** Opening MATERIAL FOR THE TASK block **

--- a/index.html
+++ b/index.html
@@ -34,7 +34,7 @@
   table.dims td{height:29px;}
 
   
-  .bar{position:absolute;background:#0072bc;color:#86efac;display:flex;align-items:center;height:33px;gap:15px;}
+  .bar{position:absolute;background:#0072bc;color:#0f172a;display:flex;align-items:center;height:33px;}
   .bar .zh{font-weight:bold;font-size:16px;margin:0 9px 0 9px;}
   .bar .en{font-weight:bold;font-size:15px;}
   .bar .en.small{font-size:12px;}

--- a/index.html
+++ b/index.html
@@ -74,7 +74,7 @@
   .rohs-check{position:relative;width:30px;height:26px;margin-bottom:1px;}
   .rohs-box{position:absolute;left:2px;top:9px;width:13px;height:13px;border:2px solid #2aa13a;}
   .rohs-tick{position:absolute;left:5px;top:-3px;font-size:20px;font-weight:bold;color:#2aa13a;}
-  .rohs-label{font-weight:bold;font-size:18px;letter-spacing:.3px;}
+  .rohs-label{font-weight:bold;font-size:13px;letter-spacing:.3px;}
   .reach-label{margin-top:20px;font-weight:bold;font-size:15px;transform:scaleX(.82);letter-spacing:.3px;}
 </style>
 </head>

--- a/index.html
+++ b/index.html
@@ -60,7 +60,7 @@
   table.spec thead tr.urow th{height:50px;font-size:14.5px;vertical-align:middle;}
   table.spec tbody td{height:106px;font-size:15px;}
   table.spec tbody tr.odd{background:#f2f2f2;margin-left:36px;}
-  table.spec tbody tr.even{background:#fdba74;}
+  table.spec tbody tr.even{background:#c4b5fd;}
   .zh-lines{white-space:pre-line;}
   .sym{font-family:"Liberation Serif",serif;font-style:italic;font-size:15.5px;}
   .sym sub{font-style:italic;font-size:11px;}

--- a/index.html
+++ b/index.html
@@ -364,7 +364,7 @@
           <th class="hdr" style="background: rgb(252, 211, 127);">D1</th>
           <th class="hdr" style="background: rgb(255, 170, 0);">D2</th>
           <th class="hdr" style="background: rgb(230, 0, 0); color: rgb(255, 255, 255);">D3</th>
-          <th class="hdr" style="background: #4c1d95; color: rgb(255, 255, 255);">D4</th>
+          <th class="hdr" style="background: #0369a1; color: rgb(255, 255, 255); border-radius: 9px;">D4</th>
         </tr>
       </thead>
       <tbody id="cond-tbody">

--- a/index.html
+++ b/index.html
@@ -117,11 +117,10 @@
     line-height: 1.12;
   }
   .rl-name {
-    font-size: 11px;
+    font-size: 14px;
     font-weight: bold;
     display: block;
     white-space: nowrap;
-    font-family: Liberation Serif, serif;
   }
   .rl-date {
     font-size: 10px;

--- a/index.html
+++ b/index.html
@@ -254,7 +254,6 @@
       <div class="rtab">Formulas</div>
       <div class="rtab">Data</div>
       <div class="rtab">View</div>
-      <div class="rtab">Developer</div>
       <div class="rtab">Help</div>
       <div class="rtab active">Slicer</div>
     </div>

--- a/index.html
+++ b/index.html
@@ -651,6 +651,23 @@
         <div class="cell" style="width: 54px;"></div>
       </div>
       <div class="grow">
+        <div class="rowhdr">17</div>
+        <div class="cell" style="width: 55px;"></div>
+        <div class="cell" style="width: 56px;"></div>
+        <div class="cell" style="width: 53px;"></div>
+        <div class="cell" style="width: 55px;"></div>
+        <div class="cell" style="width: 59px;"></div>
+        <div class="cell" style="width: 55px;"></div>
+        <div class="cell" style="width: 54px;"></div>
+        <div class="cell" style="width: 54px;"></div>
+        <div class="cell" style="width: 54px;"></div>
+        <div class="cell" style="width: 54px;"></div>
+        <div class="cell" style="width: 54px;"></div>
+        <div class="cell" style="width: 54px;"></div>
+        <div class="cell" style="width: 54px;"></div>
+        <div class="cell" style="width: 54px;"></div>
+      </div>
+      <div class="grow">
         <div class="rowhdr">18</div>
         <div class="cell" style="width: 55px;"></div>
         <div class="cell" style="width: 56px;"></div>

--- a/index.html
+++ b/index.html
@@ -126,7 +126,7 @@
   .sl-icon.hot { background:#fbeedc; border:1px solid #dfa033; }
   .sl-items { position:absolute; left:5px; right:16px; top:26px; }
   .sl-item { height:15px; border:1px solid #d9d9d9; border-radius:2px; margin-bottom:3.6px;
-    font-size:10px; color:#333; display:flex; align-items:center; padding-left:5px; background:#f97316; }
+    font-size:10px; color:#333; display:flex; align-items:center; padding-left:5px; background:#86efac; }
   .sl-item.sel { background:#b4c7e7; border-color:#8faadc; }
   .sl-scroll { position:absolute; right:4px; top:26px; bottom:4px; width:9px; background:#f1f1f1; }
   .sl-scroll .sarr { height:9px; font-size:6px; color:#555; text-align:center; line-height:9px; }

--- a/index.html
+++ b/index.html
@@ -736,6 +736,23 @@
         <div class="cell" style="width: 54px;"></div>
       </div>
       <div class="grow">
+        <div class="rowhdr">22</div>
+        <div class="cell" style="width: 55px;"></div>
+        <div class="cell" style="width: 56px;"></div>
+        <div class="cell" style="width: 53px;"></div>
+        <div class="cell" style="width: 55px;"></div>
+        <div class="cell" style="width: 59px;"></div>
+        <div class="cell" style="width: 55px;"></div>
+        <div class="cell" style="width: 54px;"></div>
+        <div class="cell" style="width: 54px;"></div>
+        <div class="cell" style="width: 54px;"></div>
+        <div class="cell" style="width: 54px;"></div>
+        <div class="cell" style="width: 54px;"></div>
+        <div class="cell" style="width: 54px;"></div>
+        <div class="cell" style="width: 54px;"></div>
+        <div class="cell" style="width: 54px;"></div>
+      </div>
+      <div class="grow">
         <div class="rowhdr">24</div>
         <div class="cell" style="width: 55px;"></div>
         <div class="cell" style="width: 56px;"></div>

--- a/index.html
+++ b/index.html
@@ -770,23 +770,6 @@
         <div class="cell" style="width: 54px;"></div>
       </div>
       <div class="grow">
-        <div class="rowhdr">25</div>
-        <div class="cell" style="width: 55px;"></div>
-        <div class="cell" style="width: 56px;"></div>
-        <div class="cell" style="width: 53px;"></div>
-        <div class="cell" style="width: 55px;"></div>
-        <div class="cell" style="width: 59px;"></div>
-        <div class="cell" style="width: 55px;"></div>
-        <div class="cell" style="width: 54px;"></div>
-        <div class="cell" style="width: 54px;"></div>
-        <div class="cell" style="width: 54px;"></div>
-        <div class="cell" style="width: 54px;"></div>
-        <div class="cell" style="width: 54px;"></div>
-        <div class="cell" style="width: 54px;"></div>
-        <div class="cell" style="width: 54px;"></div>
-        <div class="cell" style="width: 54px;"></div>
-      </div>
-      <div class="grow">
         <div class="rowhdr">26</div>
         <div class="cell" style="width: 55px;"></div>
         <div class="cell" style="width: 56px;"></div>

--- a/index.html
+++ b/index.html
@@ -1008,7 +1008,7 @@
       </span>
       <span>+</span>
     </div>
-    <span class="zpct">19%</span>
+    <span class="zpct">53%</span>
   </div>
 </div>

** Closing MATERIAL FOR THE TASK block **

▸ HOW TO COMPLETE THIS TASK
Copy every record exactly.

▸ EXERCISE RESPONSE
--- a/index.html
+++ b/index.html
@@ -34,7 +34,7 @@
   table.dims td{height:29px;}
 
   
-  .bar{position:absolute;background:#0072bc;color:#86efac;display:flex;align-items:center;height:33px;gap:15px;}
+  .bar{position:absolute;background:#0072bc;color:#0f172a;display:flex;align-items:center;height:33px;}
   .bar .zh{font-weight:bold;font-size:16px;margin:0 9px 0 9px;}
   .bar .en{font-weight:bold;font-size:15px;}
   .bar .en.small{font-size:12px;}

--- a/index.html
+++ b/index.html
@@ -74,7 +74,7 @@
   .rohs-check{position:relative;width:30px;height:26px;margin-bottom:1px;}
   .rohs-box{position:absolute;left:2px;top:9px;width:13px;height:13px;border:2px solid #2aa13a;}
   .rohs-tick{position:absolute;left:5px;top:-3px;font-size:20px;font-weight:bold;color:#2aa13a;}
-  .rohs-label{font-weight:bold;font-size:18px;letter-spacing:.3px;}
+  .rohs-label{font-weight:bold;font-size:13px;letter-spacing:.3px;}
   .reach-label{margin-top:20px;font-weight:bold;font-size:15px;transform:scaleX(.82);letter-spacing:.3px;}
 </style>
 </head>

--- a/index.html
+++ b/index.html
@@ -60,7 +60,7 @@
   table.spec thead tr.urow th{height:50px;font-size:14.5px;vertical-align:middle;}
   table.spec tbody td{height:106px;font-size:15px;}
   table.spec tbody tr.odd{background:#f2f2f2;margin-left:36px;}
-  table.spec tbody tr.even{background:#fdba74;}
+  table.spec tbody tr.even{background:#c4b5fd;}
   .zh-lines{white-space:pre-line;}
   .sym{font-family:"Liberation Serif",serif;font-style:italic;font-size:15.5px;}
   .sym sub{font-style:italic;font-size:11px;}

--- a/index.html
+++ b/index.html
@@ -364,7 +364,7 @@
           <th class="hdr" style="background: rgb(252, 211, 127);">D1</th>
           <th class="hdr" style="background: rgb(255, 170, 0);">D2</th>
           <th class="hdr" style="background: rgb(230, 0, 0); color: rgb(255, 255, 255);">D3</th>
-          <th class="hdr" style="background: #4c1d95; color: rgb(255, 255, 255);">D4</th>
+          <th class="hdr" style="background: #0369a1; color: rgb(255, 255, 255); border-radius: 9px;">D4</th>
         </tr>
       </thead>
       <tbody id="cond-tbody">

--- a/index.html
+++ b/index.html
@@ -117,11 +117,10 @@
     line-height: 1.12;
   }
   .rl-name {
-    font-size: 11px;
+    font-size: 14px;
     font-weight: bold;
     display: block;
     white-space: nowrap;
-    font-family: Liberation Serif, serif;
   }
   .rl-date {
     font-size: 10px;

--- a/index.html
+++ b/index.html
@@ -254,7 +254,6 @@
       <div class="rtab">Formulas</div>
       <div class="rtab">Data</div>
       <div class="rtab">View</div>
-      <div class="rtab">Developer</div>
       <div class="rtab">Help</div>
       <div class="rtab active">Slicer</div>
     </div>

--- a/index.html
+++ b/index.html
@@ -651,6 +651,23 @@
         <div class="cell" style="width: 54px;"></div>
       </div>
       <div class="grow">
+        <div class="rowhdr">17</div>
+        <div class="cell" style="width: 55px;"></div>
+        <div class="cell" style="width: 56px;"></div>
+        <div class="cell" style="width: 53px;"></div>
+        <div class="cell" style="width: 55px;"></div>
+        <div class="cell" style="width: 59px;"></div>
+        <div class="cell" style="width: 55px;"></div>
+        <div class="cell" style="width: 54px;"></div>
+        <div class="cell" style="width: 54px;"></div>
+        <div class="cell" style="width: 54px;"></div>
+        <div class="cell" style="width: 54px;"></div>
+        <div class="cell" style="width: 54px;"></div>
+        <div class="cell" style="width: 54px;"></div>
+        <div class="cell" style="width: 54px;"></div>
+        <div class="cell" style="width: 54px;"></div>
+      </div>
+      <div class="grow">
         <div class="rowhdr">18</div>
         <div class="cell" style="width: 55px;"></div>
         <div class="cell" style="width: 56px;"></div>

--- a/index.html
+++ b/index.html
@@ -126,7 +126,7 @@
   .sl-icon.hot { background:#fbeedc; border:1px solid #dfa033; }
   .sl-items { position:absolute; left:5px; right:16px; top:26px; }
   .sl-item { height:15px; border:1px solid #d9d9d9; border-radius:2px; margin-bottom:3.6px;
-    font-size:10px; color:#333; display:flex; align-items:center; padding-left:5px; background:#f97316; }
+    font-size:10px; color:#333; display:flex; align-items:center; padding-left:5px; background:#86efac; }
   .sl-item.sel { background:#b4c7e7; border-color:#8faadc; }
   .sl-scroll { position:absolute; right:4px; top:26px; bottom:4px; width:9px; background:#f1f1f1; }
   .sl-scroll .sarr { height:9px; font-size:6px; color:#555; text-align:center; line-height:9px; }

--- a/index.html
+++ b/index.html
@@ -736,6 +736,23 @@
         <div class="cell" style="width: 54px;"></div>
       </div>
       <div class="grow">
+        <div class="rowhdr">22</div>
+        <div class="cell" style="width: 55px;"></div>
+        <div class="cell" style="width: 56px;"></div>
+        <div class="cell" style="width: 53px;"></div>
+        <div class="cell" style="width: 55px;"></div>
+        <div class="cell" style="width: 59px;"></div>
+        <div class="cell" style="width: 55px;"></div>
+        <div class="cell" style="width: 54px;"></div>
+        <div class="cell" style="width: 54px;"></div>
+        <div class="cell" style="width: 54px;"></div>
+        <div class="cell" style="width: 54px;"></div>
+        <div class="cell" style="width: 54px;"></div>
+        <div class="cell" style="width: 54px;"></div>
+        <div class="cell" style="width: 54px;"></div>
+        <div class="cell" style="width: 54px;"></div>
+      </div>
+      <div class="grow">
         <div class="rowhdr">24</div>
         <div class="cell" style="width: 55px;"></div>
         <div class="cell" style="width: 56px;"></div>

--- a/index.html
+++ b/index.html
@@ -770,23 +770,6 @@
         <div class="cell" style="width: 54px;"></div>
       </div>
       <div class="grow">
-        <div class="rowhdr">25</div>
-        <div class="cell" style="width: 55px;"></div>
-        <div class="cell" style="width: 56px;"></div>
-        <div class="cell" style="width: 53px;"></div>
-        <div class="cell" style="width: 55px;"></div>
-        <div class="cell" style="width: 59px;"></div>
-        <div class="cell" style="width: 55px;"></div>
-        <div class="cell" style="width: 54px;"></div>
-        <div class="cell" style="width: 54px;"></div>
-        <div class="cell" style="width: 54px;"></div>
-        <div class="cell" style="width: 54px;"></div>
-        <div class="cell" style="width: 54px;"></div>
-        <div class="cell" style="width: 54px;"></div>
-        <div class="cell" style="width: 54px;"></div>
-        <div class="cell" style="width: 54px;"></div>
-      </div>
-      <div class="grow">
         <div class="rowhdr">26</div>
         <div class="cell" style="width: 55px;"></div>
         <div class="cell" style="width: 56px;"></div>

--- a/index.html
+++ b/index.html
@@ -1008,7 +1008,7 @@
       </span>
       <span>+</span>
     </div>
-    <span class="zpct">19%</span>
+    <span class="zpct">53%</span>
   </div>
 </div>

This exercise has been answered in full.